The two jointly own Riverside Pride Ltd, a 160 hectare dairy farm near Murupara in Bay of Plenty.  The High Court was told Steven and Tania had been together since 2001, starting out as sharemilkers and progressing to ownership of their own farm as shareholders in Riverside Pride.  Their relationship has ended; the two separated in late 2019 after she was physically assaulted.  Steven was charged and convicted; Tania obtained a protection order against him. They now communicate only through their lawyers.

Tania alleges that Steven is running down Riverside assets; part of a scheme to reduce the value of her half share in the farm, she says.  There are allegations of company assets being sold at an undervalue to a separate business owned by Steve, of Fonterra milk payouts being diverted to a bank account he controls and of livestock sales not being credited to the farm account.

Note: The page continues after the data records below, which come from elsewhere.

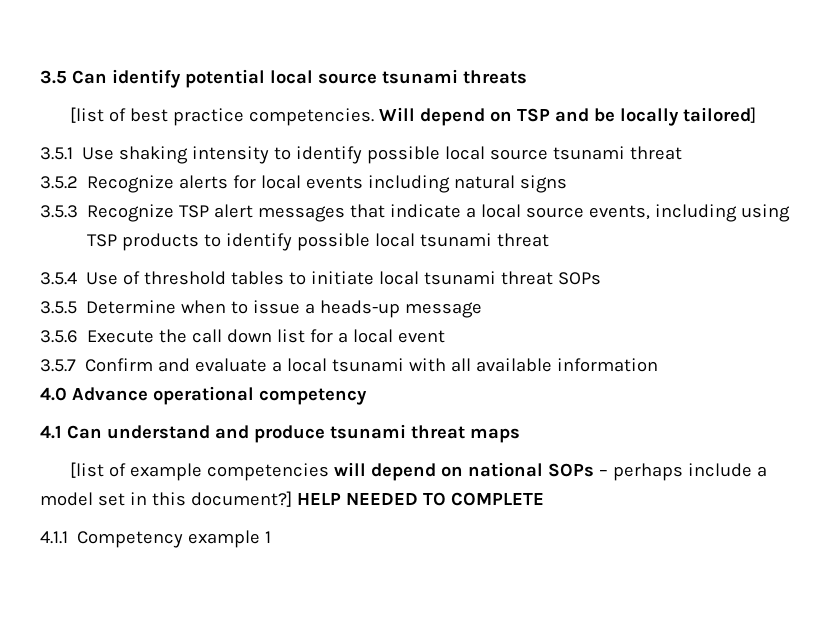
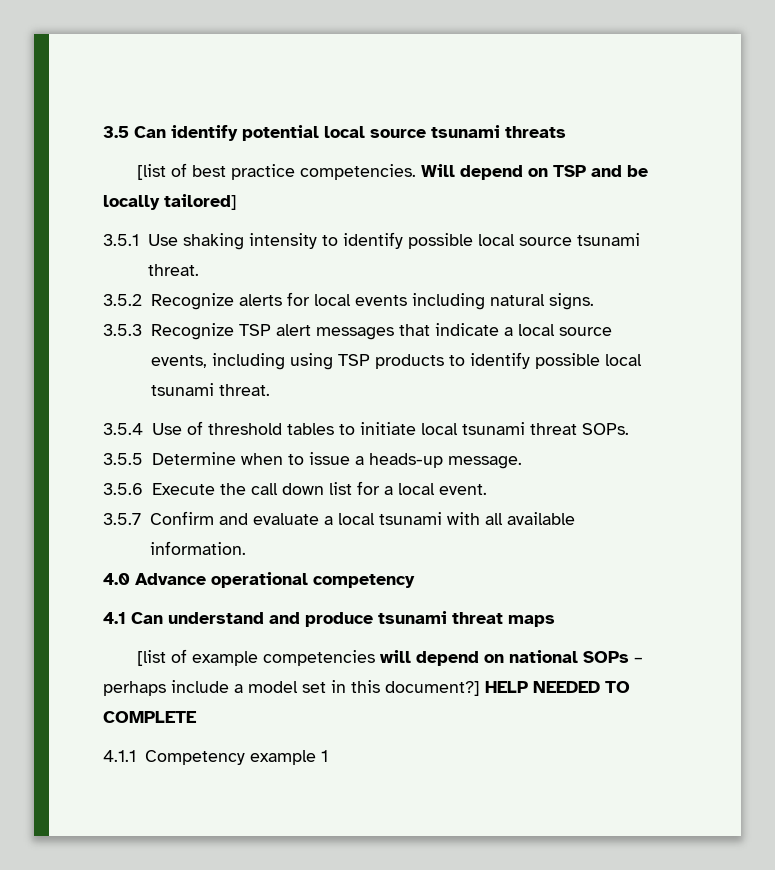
- 3.5.1 Use shaking intensity to identify possible local source tsunami threat
+ 3.5.1 Use shaking intensity to identify possible local source tsunami threat.
- 3.5.2 Recognize alerts for local events including natural signs
+ 3.5.2 Recognize alerts for local events including natural signs.
- 3.5.3 Recognize TSP alert messages that indicate a local source events, including using TSP products to identify possible local tsunami threat
+ 3.5.3 Recognize TSP alert messages that indicate a local source events, including using TSP products to identify possible local tsunami threat.
- 3.5.4 Use of threshold tables to initiate local tsunami threat SOPs
+ 3.5.4 Use of threshold tables to initiate local tsunami threat SOPs.
- 3.5.5 Determine when to issue a heads-up message
+ 3.5.5 Determine when to issue a heads-up message.
- 3.5.6 Execute the call down list for a local event
+ 3.5.6 Execute the call down list for a local event.
- 3.5.7 Confirm and evaluate a local tsunami with all available information
+ 3.5.7 Confirm and evaluate a local tsunami with all available information.

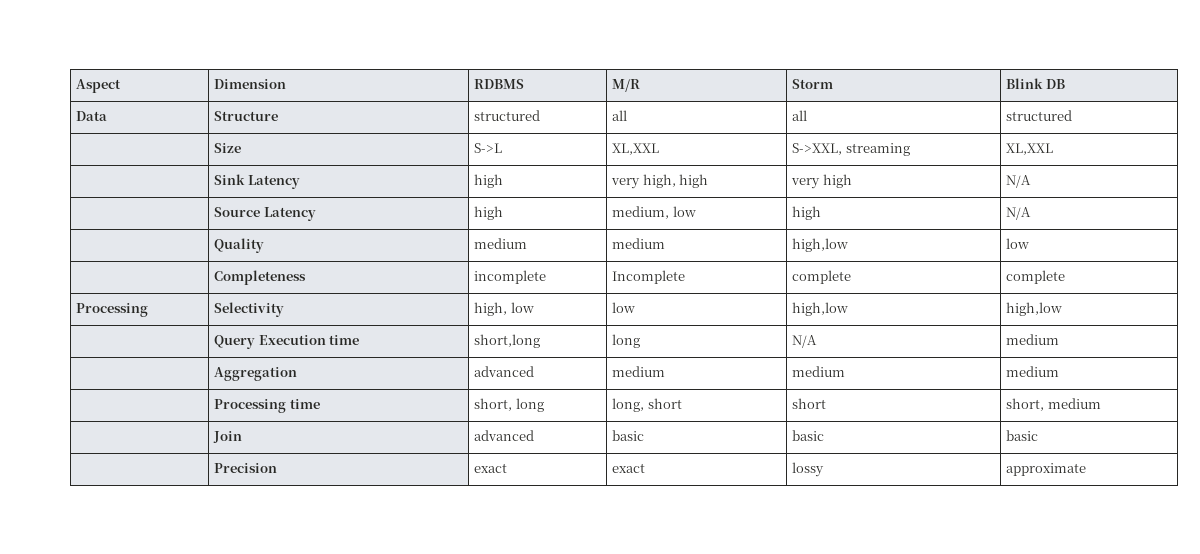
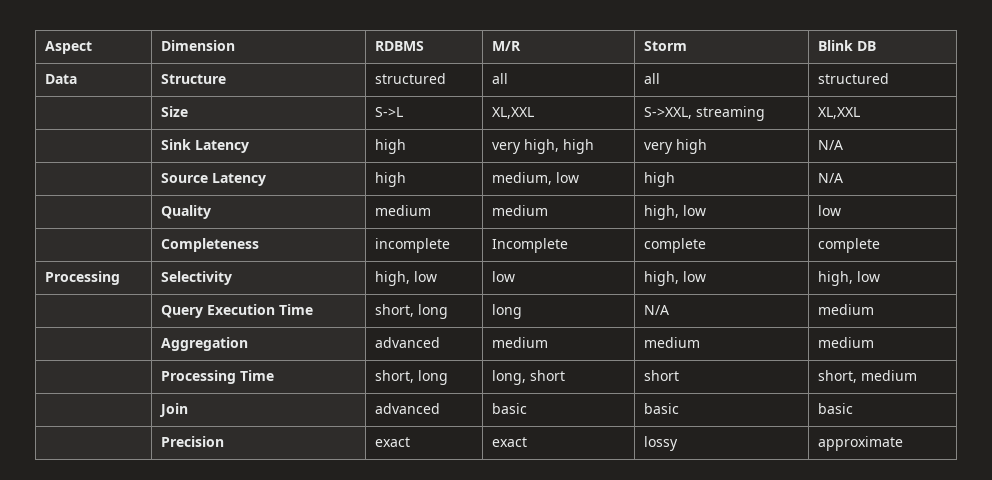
- | Quality | medium | medium | high,low | low
+ | Quality | medium | medium | high, low | low
- Processing | Selectivity | high, low | low | high,low | high,low
+ Processing | Selectivity | high, low | low | high, low | high, low
- | Query Execution time | short,long | long | N/A | medium
+ | Query Execution Time | short, long | long | N/A | medium
- | Processing time | short, long | long, short | short | short, medium
+ | Processing Time | short, long | long, short | short | short, medium

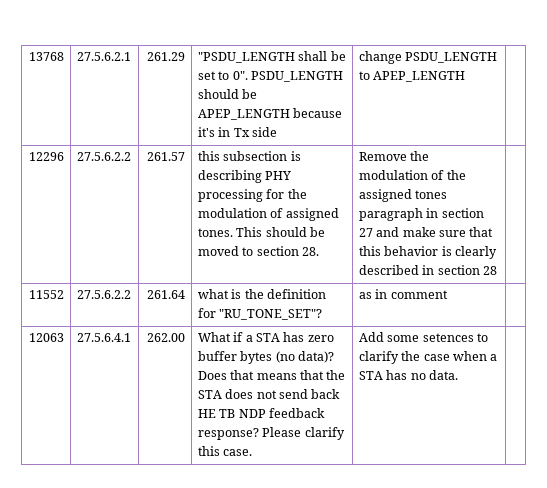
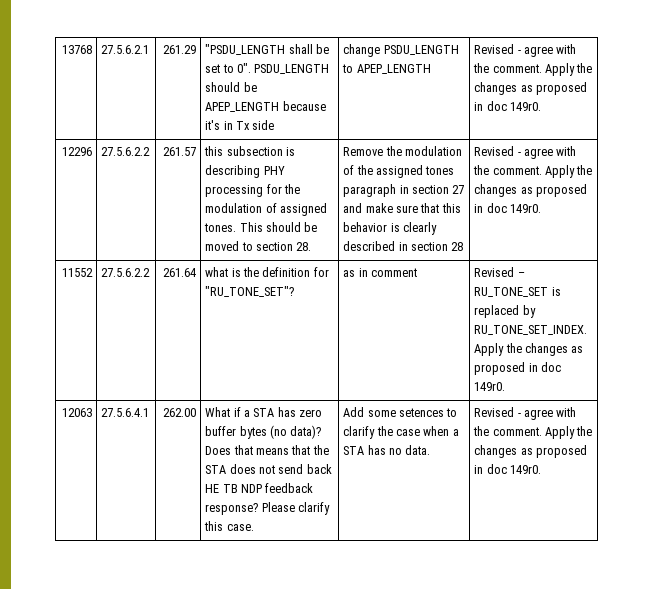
- 13768 | 27.5.6.2.1 | 261.29 | "PSDU_LENGTH shall be set to 0". PSDU_LENGTH should be APEP_LENGTH because it's in Tx side | change PSDU_LENGTH to APEP_LENGTH |
+ 13768 | 27.5.6.2.1 | 261.29 | "PSDU_LENGTH shall be set to 0". PSDU_LENGTH should be APEP_LENGTH because it's in Tx side | change PSDU_LENGTH to APEP_LENGTH | Revised - agree with the comment. Apply the changes as proposed in doc 149r0.
- Remove the modulation of the assigned tones paragraph in section 27 and make sure that this behavior is clearly described in section 28
+ Remove the modulation of the assigned tones paragraph in section 27 and make sure that this behavior is clearly described in section 28 | Revised - agree with the comment. Apply the changes as proposed in doc 149r0.
- 11552 | 27.5.6.2.2 | 261.64 | what is the definition for "RU_TONE_SET"? | as in comment |
+ 11552 | 27.5.6.2.2 | 261.64 | what is the definition for "RU_TONE_SET"? | as in comment | Revised – RU_TONE_SET is replaced by RU_TONE_SET_INDEX. Apply the changes as proposed in doc 149r0.
- Add some setences to clarify the case when a STA has no data.
+ Add some setences to clarify the case when a STA has no data. | Revised - agree with the comment. Apply the changes as proposed in doc 149r0.

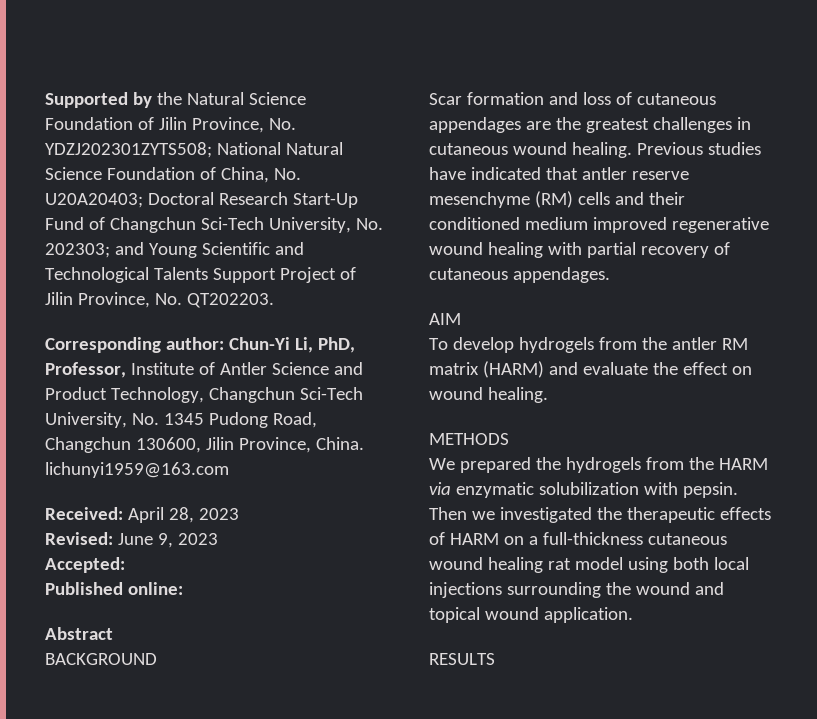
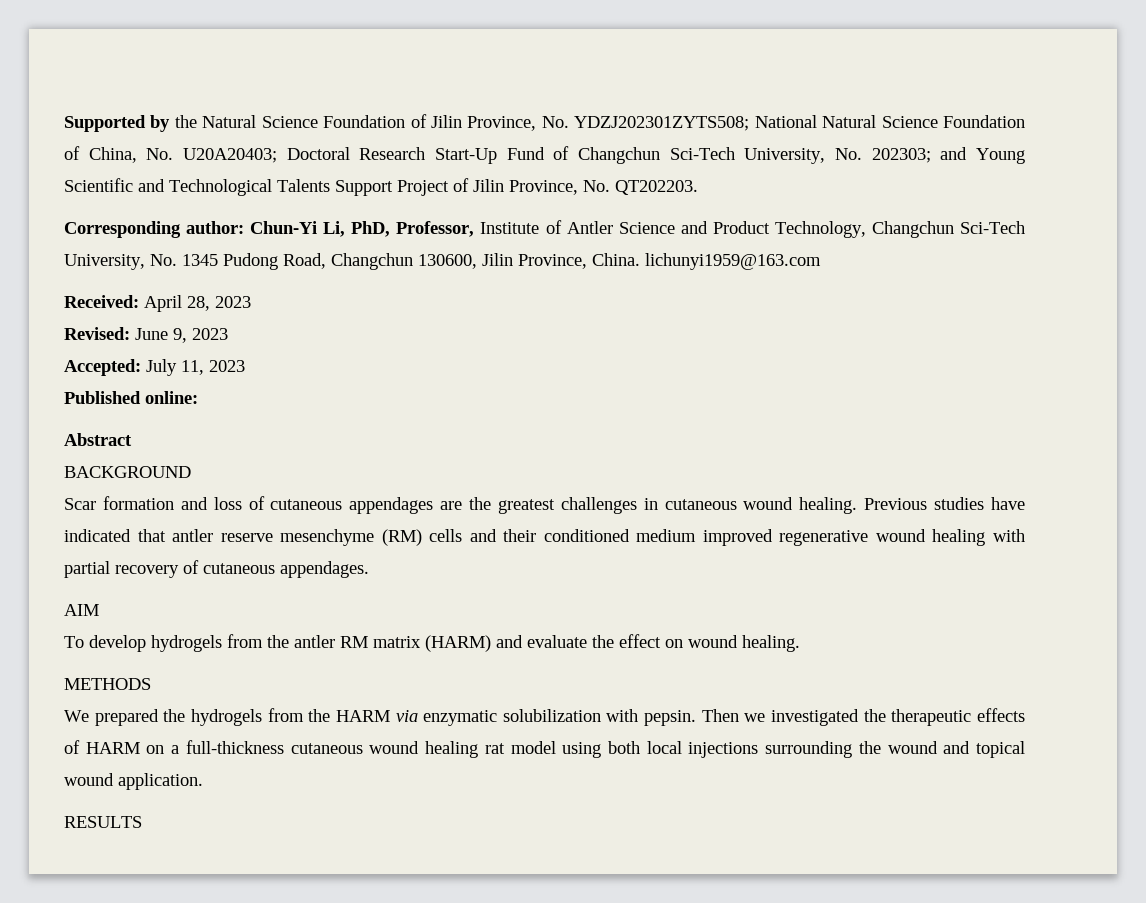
- Accepted:
+ Accepted: July 11, 2023

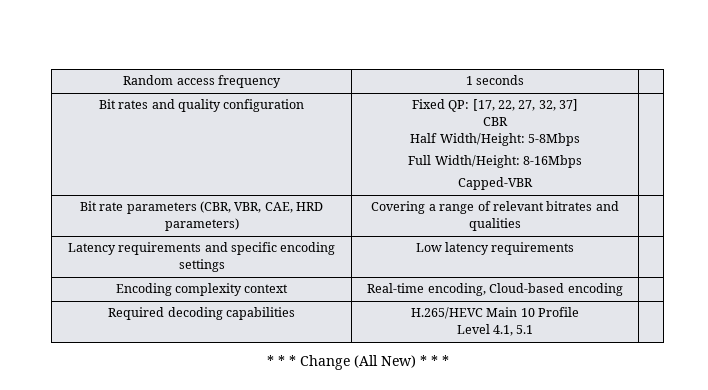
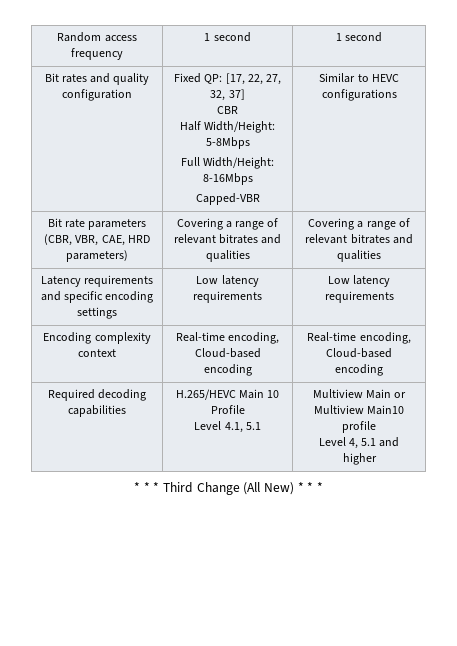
- Random access frequency | 1 seconds |
+ Random access frequency | 1 second | 1 second
  Bit rates and quality configuration | Fixed QP: [17, 22, 27, 32, 37]
  CBR
  Half Width/Height: 5-8Mbps
  Full Width/Height: 8-16Mbps
- Capped-VBR |
+ Capped-VBR | Similar to HEVC configurations
- Bit rate parameters (CBR, VBR, CAE, HRD parameters) | Covering a range of relevant bitrates and qualities |
+ Bit rate parameters (CBR, VBR, CAE, HRD parameters) | Covering a range of relevant bitrates and qualities | Covering a range of relevant bitrates and qualities
- Latency requirements and specific encoding settings | Low latency requirements |
+ Latency requirements and specific encoding settings | Low latency requirements | Low latency requirements
- Encoding complexity context | Real-time encoding, Cloud-based encoding |
+ Encoding complexity context | Real-time encoding, Cloud-based encoding | Real-time encoding, Cloud-based encoding
  Required decoding capabilities | H.265/HEVC Main 10 Profile
- Level 4.1, 5.1 |
- * * * Change (All New) * * *
+ Level 4.1, 5.1 | Multiview Main or Multiview Main10 profile
+ Level 4, 5.1 and higher
+ * * * Third Change (All New) * * *

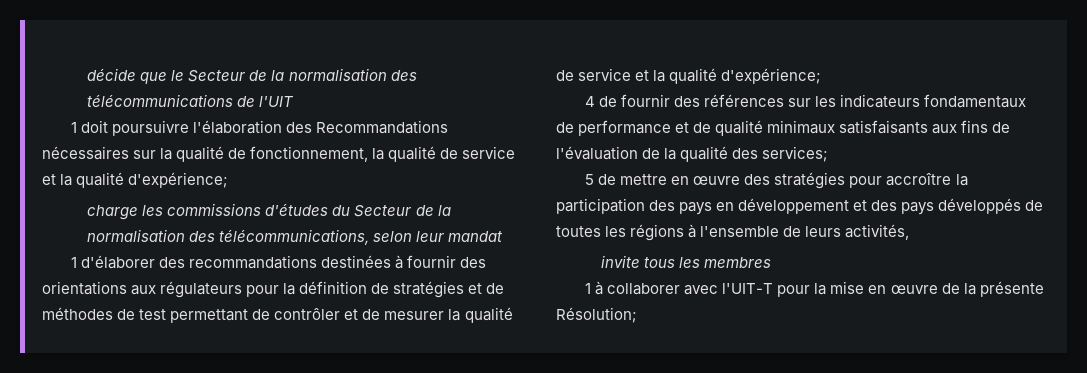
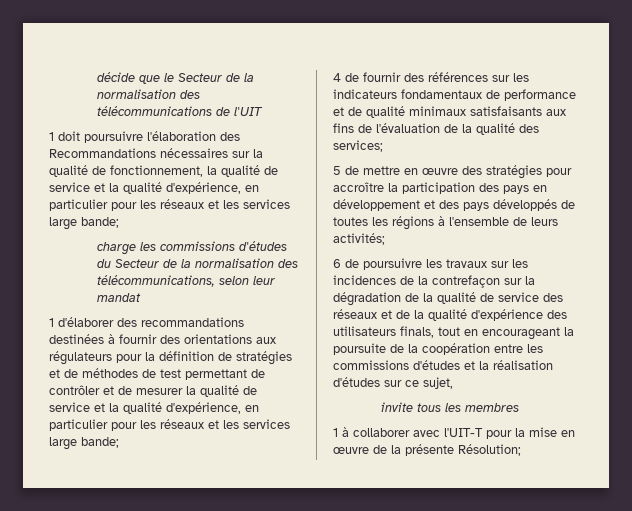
- 1 doit poursuivre l'élaboration des Recommandations nécessaires sur la qualité de fonctionnement, la qualité de service et la qualité d'expérience;
+ 1 doit poursuivre l'élaboration des Recommandations nécessaires sur la qualité de fonctionnement, la qualité de service et la qualité d'expérience, en particulier pour les réseaux et les services large bande;
- 1 d'élaborer des recommandations destinées à fournir des orientations aux régulateurs pour la définition de stratégies et de méthodes de test permettant de contrôler et de mesurer la qualité de service et la qualité d'expérience;
+ 1 d'élaborer des recommandations destinées à fournir des orientations aux régulateurs pour la définition de stratégies et de méthodes de test permettant de contrôler et de mesurer la qualité de service et la qualité d'expérience, en particulier pour les réseaux et les services large bande;
- 5 de mettre en œuvre des stratégies pour accroître la participation des pays en développement et des pays développés de toutes les régions à l'ensemble de leurs activités,
+ 5 de mettre en œuvre des stratégies pour accroître la participation des pays en développement et des pays développés de toutes les régions à l'ensemble de leurs activités;
+ 6 de poursuivre les travaux sur les incidences de la contrefaçon sur la dégradation de la qualité de service des réseaux et de la qualité d'expérience des utilisateurs finals, tout en encourageant la poursuite de la coopération entre les commissions d'études et la réalisation d'études sur ce sujet,

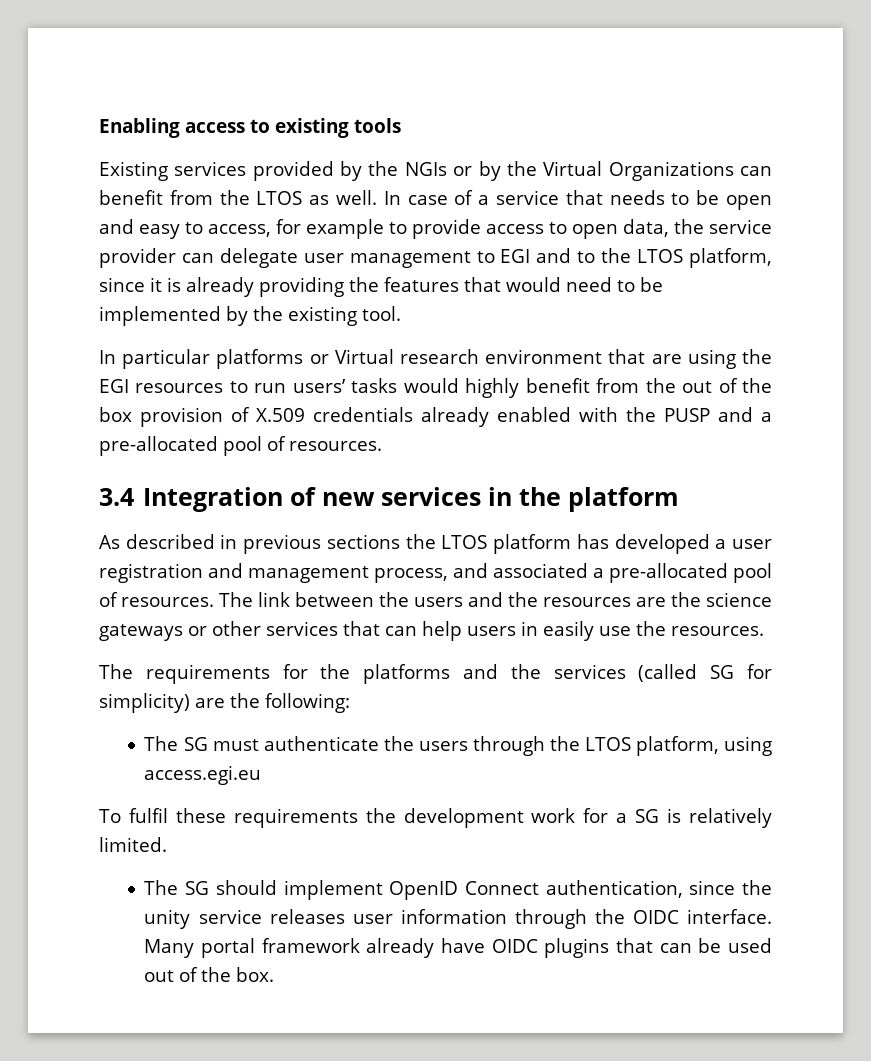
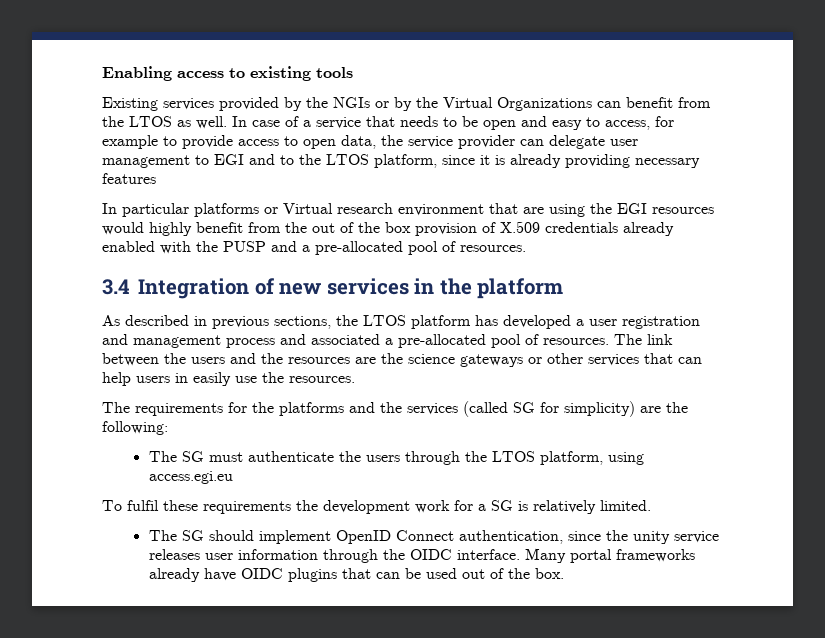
- In case of a service that needs to be open and easy to access, for example to provide access to open data, the service provider can delegate user management to EGI and to the LTOS platform, since it is already providing the features that would need to be implemented by the existing tool.
+ In case of a service that needs to be open and easy to access, for example to provide access to open data, the service provider can delegate user management to EGI and to the LTOS platform, since it is already providing necessary features
- In particular platforms or Virtual research environment that are using the EGI resources to run users’ tasks would highly benefit from the out of the box provision of X.509 credentials already enabled with the PUSP and a pre-allocated pool of resources.
+ In particular platforms or Virtual research environment that are using the EGI resources would highly benefit from the out of the box provision of X.509 credentials already enabled with the PUSP and a pre-allocated pool of resources.
- As described in previous sections the LTOS platform has developed a user registration and management process, and associated a pre-allocated pool of resources.
+ As described in previous sections, the LTOS platform has developed a user registration and management process and associated a pre-allocated pool of resources.
- Many portal framework already have OIDC plugins that can be used out of the box.
+ Many portal frameworks already have OIDC plugins that can be used out of the box.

Tania asked the High Court to appoint interim liquidators to take control of Riverside.  Steven was not told of the court application.  Tania said it had to be done quickly and quietly because of her ongoing concern about Riverside’s value being eroded.  Associate judge Taylor appointed insolvency specialists from KhovJones to take control of all company assets and to report back to the court on Riverside’s current financial position.

The court was told there is also a subsidiary dispute over Riverside’s lease of farmland owned by a Tapper family trust.  Tania is a trust beneficiary.